Owing to the aforementioned differences in epidemiology, treatment approaches, and availability of medications, there is likely an important variability in the outcome of children with JIA around the world. Although a number of long-term outcome surveys have been carried out in the last 4 decades [
15‐
17], most of these studies have involved single centers or a few countries in the same geographic area (e.g., Scandinavia). The comparison of JIA disease outcomes between different parts of the world has never been attempted. Furthermore, most studies have evaluated patients with many years of disease duration, whereas the outcomes achieved with the present treatment, that is, the disease status of children currently followed in pediatric rheumatology centers, has seldom been investigated [
18].
An important shortcoming of existing outcome studies lies in the use of a wide variety of clinical measures, which hampers comparability of results [
16]. Furthermore, most analyses have focused only on specific aspects of disease outcome, such as remission, functional disability, radiographic damage, or health-related quality of life (HRQL). In addition, children’s self-reported assessments have been seldom incorporated.

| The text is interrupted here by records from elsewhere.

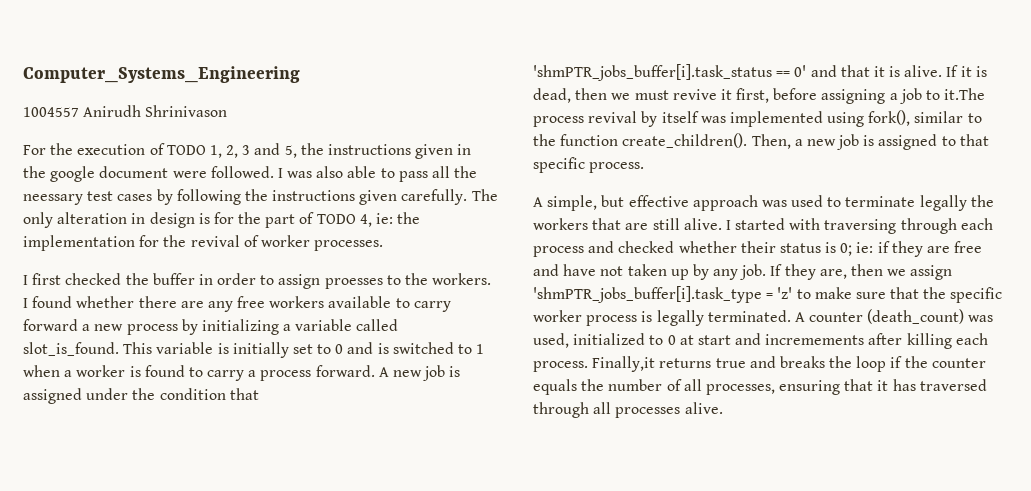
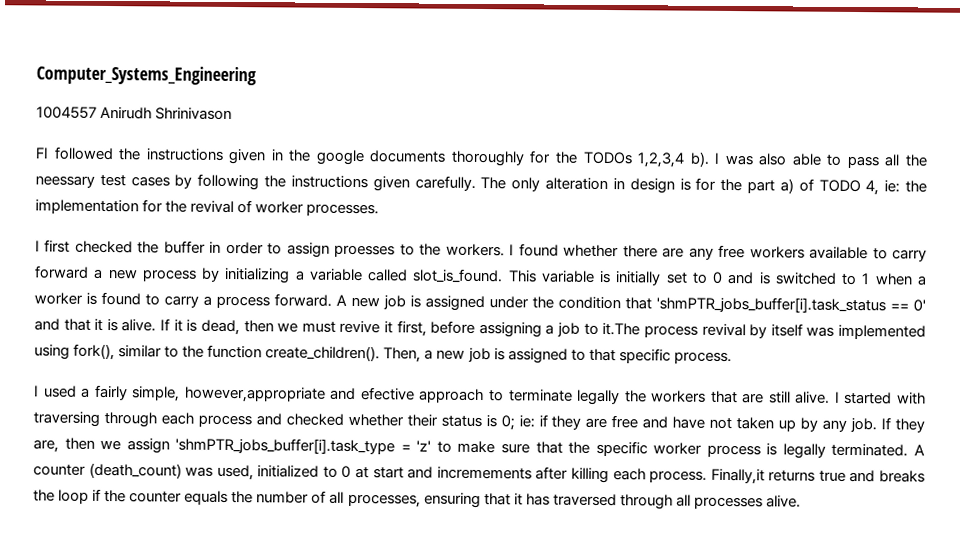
[23,143,297,158] For the execution of TODO 1, 2, 3 and 5, -> [35,146,114,161] FI followed
[99,166,274,178] document were followed. -> [369,150,710,168] documents thoroughly for the TODOs 1,2,3,4 b).
(296, 221) none -> [779,178,794,194] a)
[533,195,824,211] A simple, but effective approach was used -> [34,384,485,404] I used a fairly simple, however,appropriate and efective approach

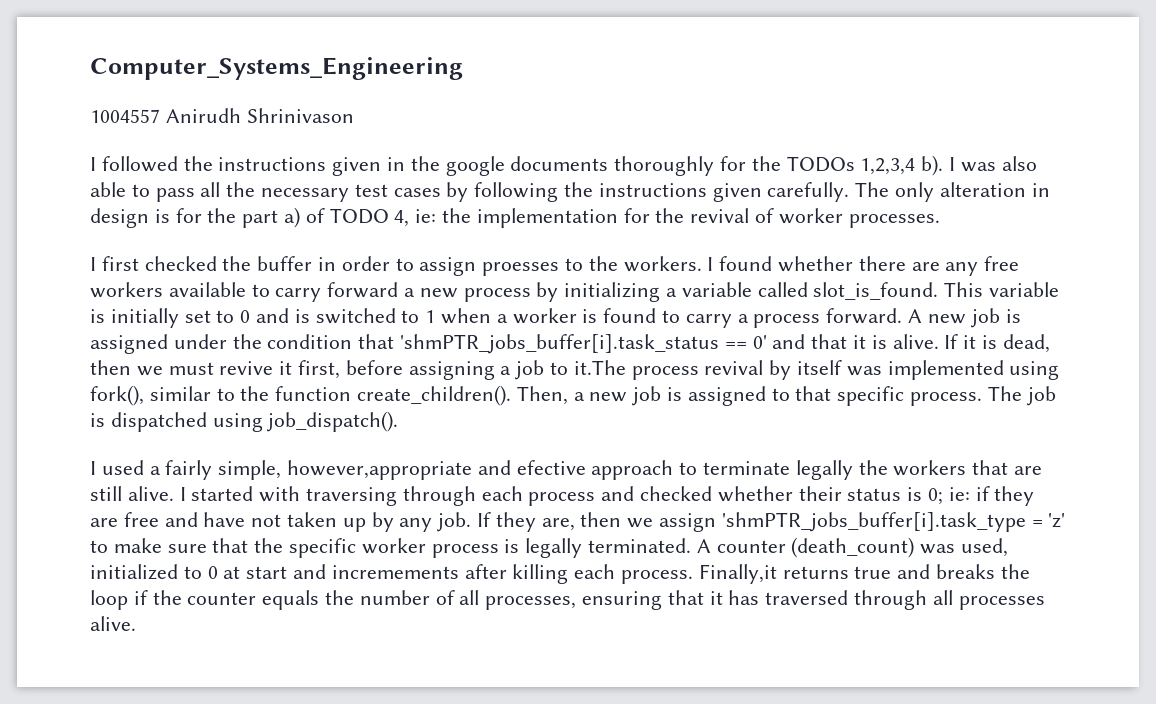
[35,147,49,159] FI -> [90,157,96,171] I
[35,175,95,188] neessary -> [261,188,350,202] necessary
(732, 358) none -> [987,386,1056,406] [90,411,399,432] The job is dispatched using job_dispatch().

Most clinical measures currently used to assess the disease status, particularly functional ability and HRQL questionnaires, are lengthy and complex [
19]. For this reason, they are rarely applied in standard clinical practice to assess patient status and to monitor therapeutic response and disease course over time. However, it has been recommended that regular use of quantitative measures in daily practice may lead to improve the quality of patient care. To give an example, it has been suggested that the implementation of a treat-to-target strategy, based on treatment escalation if goal Juvenile Arthritis Disease Activity Score (JADAS) [
20,
21] is not reached, in clinical practice may improve disease outcome [
22]. Furthermore, it is widely agreed that integration of parent- and child-reported outcomes in daily care may facilitate concordance with physician’s choices and compliance with therapeutic prescriptions [
23‐
25]. To reach this goal, there is a need for outcome measures that are simple and easy to apply. In addition, to facilitate comparability of outcome data across different centers, such instruments need to be widely agreed upon and should be translated, cross-culturally adapted and validated in different languages according to established international guidelines [
26].
Recently, a new multidimensional questionnaire that includes all main parent- and child-reported outcomes used in the clinical evaluation of children with JIA has been developed [
27]. This tool, named Juvenile Arthritis Multidimensional Assessment Report (JAMAR), may be well suited to collect parent- and child-reported information in standard clinical care.